Merge branch 'whale-pipeline-evaluation' of https://github.com/dice-group/dice-embeddings into whale-pipeline-evaluation

sshivam95 · sshivam95 · commit 1bdc300ca124 · 2025-04-16T11:45:47.000+02:00
diff --git a/dicee/eval_static_funcs.py b/dicee/eval_static_funcs.py
@@ -7,7 +7,7 @@
 
 @torch.no_grad()
 def evaluate_link_prediction_performance(model: KGE, triples, er_vocab: Dict[Tuple, List],
-                                         re_vocab: Dict[Tuple, List], batch_size=128) -> Dict:
+                                         re_vocab: Dict[Tuple, List]) -> Dict:
     """
 
     Parameters
@@ -16,7 +16,6 @@ def evaluate_link_prediction_performance(model: KGE, triples, er_vocab: Dict[Tup
     triples
     er_vocab
     re_vocab
-    batch_size
 
     Returns
     -------
@@ -32,88 +31,67 @@ def evaluate_link_prediction_performance(model: KGE, triples, er_vocab: Dict[Tup
     all_entities = torch.arange(0, num_entities).long()
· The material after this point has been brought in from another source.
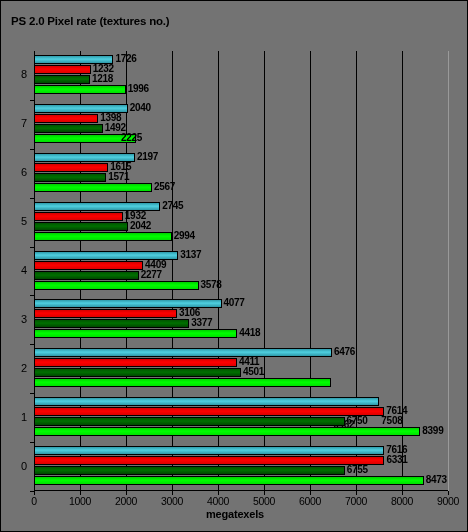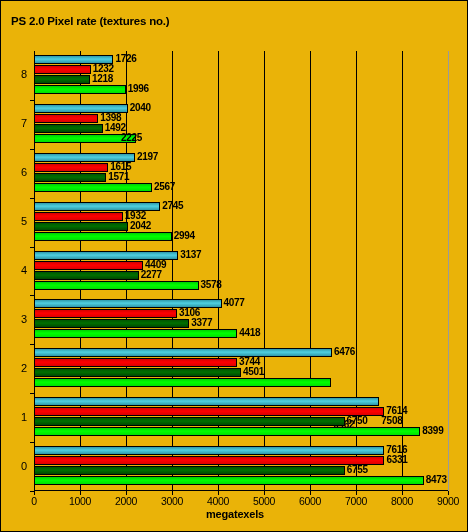"PS 2.0 Pixel rate (textures" #chart-root { background: #eab308 -> #737373 }
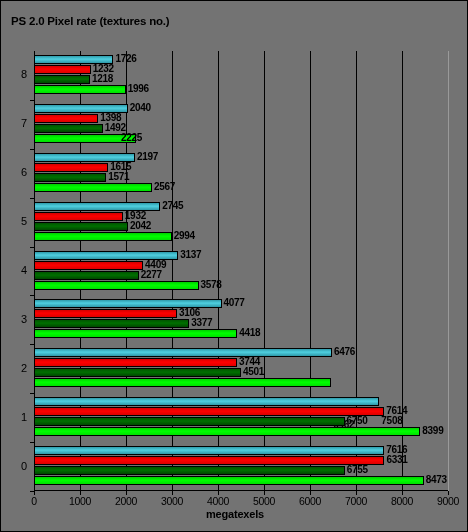"3744" div.bar-value { text: 3744 -> 4411 }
     all_entities = all_entities.reshape(len(all_entities), )
     # Iterating one by one is not good when you are using batch norm
-    # Iterate over test triples in batches
-    for batch_start in tqdm(range(0, len(triples)), batch_size):
-        batch_end = min(batch_start + batch_size, len(triples))
-        batch_triples = triples[batch_start:batch_end]
-        
-        # Prepare batch data
-        str_h_batch = [data_point[0] for data_point in batch_triples]
-        str_r_batch = [data_point[1] for data_point in batch_triples]
-        str_t_batch = [data_point[2] for data_point in batch_triples]
-        
-        h_batch = [model.get_entity_index(str_h) for str_h in str_h_batch]
-        r_batch = [model.get_entity_index(str_r) for str_r in str_r_batch]
-        t_batch = [model.get_entity_index(str_t) for str_t in str_t_batch]
-        
-        h_batch_tensor = torch.tensor(h_batch)
-        r_batch_tensor = torch.tensor(r_batch)
-        t_batch_tensor = torch.tensor(t_batch)
-        
-        batch_size_current = len(batch_triples)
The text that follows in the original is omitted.